== PROVIDED MATERIAL
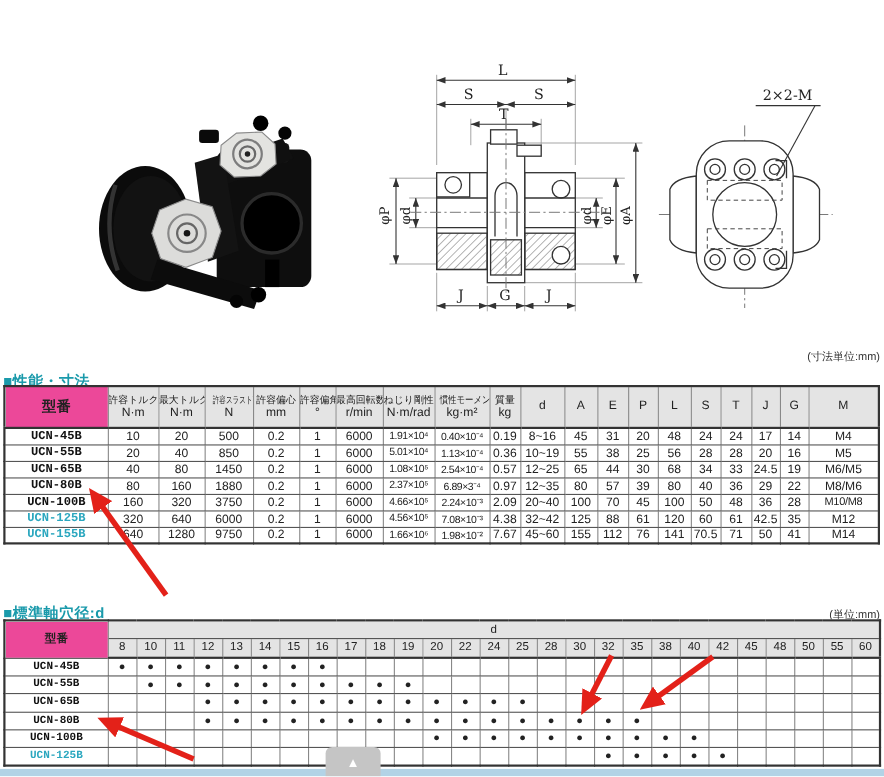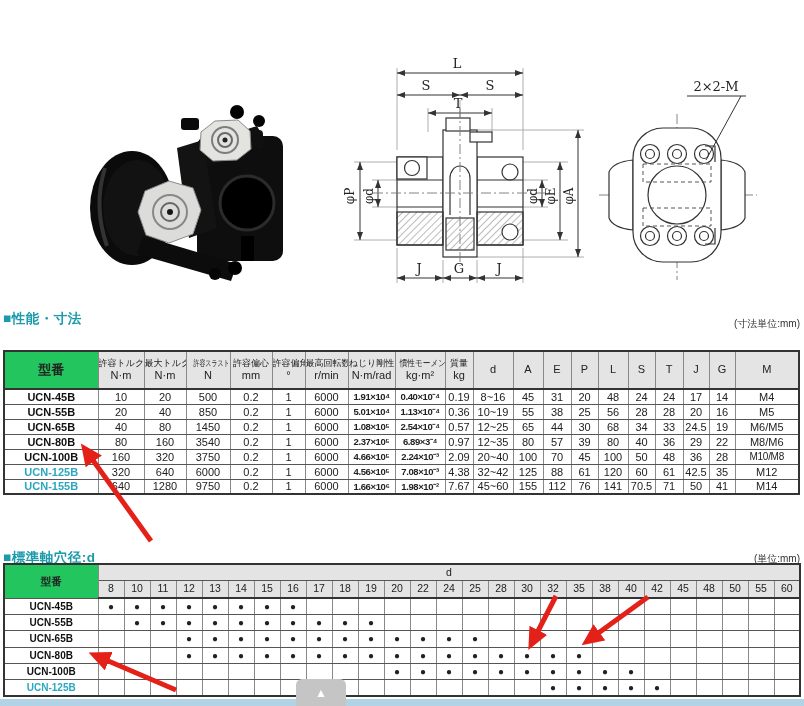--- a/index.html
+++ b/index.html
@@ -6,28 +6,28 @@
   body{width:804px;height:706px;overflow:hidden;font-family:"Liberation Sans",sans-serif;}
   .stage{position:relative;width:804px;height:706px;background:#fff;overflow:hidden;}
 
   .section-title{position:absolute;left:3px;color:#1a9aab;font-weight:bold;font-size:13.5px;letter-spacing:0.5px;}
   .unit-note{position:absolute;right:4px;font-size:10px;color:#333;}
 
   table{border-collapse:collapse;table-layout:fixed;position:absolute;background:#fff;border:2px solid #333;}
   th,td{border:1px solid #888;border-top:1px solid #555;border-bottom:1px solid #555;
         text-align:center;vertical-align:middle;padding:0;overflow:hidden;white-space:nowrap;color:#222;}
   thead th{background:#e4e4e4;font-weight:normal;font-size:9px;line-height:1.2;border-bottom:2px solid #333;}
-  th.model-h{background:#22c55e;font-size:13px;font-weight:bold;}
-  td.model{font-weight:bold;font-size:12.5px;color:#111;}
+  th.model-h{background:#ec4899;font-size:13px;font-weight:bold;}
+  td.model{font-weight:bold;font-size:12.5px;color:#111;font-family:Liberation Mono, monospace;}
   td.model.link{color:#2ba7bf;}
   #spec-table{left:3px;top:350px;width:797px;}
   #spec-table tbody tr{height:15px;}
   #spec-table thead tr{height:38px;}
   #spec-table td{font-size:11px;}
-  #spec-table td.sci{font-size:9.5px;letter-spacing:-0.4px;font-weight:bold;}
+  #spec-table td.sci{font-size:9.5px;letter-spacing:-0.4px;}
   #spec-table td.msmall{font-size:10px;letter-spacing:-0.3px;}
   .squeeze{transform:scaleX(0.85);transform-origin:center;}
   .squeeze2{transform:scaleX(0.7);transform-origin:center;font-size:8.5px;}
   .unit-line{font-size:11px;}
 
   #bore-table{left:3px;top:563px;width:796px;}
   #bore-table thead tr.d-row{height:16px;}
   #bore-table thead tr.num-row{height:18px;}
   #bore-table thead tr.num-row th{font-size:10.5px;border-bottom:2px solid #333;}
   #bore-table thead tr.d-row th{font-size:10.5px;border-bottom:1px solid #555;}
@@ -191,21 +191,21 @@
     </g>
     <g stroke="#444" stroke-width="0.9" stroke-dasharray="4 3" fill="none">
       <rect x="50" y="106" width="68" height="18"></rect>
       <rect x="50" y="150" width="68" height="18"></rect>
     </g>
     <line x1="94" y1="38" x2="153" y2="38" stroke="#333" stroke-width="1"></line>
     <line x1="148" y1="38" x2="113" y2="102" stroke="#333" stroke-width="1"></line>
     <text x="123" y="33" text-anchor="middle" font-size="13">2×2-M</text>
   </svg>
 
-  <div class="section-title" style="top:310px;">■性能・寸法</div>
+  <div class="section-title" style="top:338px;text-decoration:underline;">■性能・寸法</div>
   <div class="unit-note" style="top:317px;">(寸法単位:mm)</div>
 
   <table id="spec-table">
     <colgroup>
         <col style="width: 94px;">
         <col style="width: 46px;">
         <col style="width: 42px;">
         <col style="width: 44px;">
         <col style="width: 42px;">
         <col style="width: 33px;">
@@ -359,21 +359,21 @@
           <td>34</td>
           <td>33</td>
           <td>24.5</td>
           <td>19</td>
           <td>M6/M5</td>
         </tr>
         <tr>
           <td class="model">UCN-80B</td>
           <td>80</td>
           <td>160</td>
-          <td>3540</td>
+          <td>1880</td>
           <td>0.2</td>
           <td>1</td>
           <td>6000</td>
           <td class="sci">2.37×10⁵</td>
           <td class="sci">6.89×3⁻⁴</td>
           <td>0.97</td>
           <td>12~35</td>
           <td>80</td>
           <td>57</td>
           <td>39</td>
====
• [ASSIGNMENT]: Where the word "center" is present in a line of the listing, copy that line.

• [ANSWER BELOW]:
         text-align:center;vertical-align:middle;padding:0;overflow:hidden;white-space:nowrap;color:#222;}
   .squeeze{transform:scaleX(0.85);transform-origin:center;}
   .squeeze2{transform:scaleX(0.7);transform-origin:center;font-size:8.5px;}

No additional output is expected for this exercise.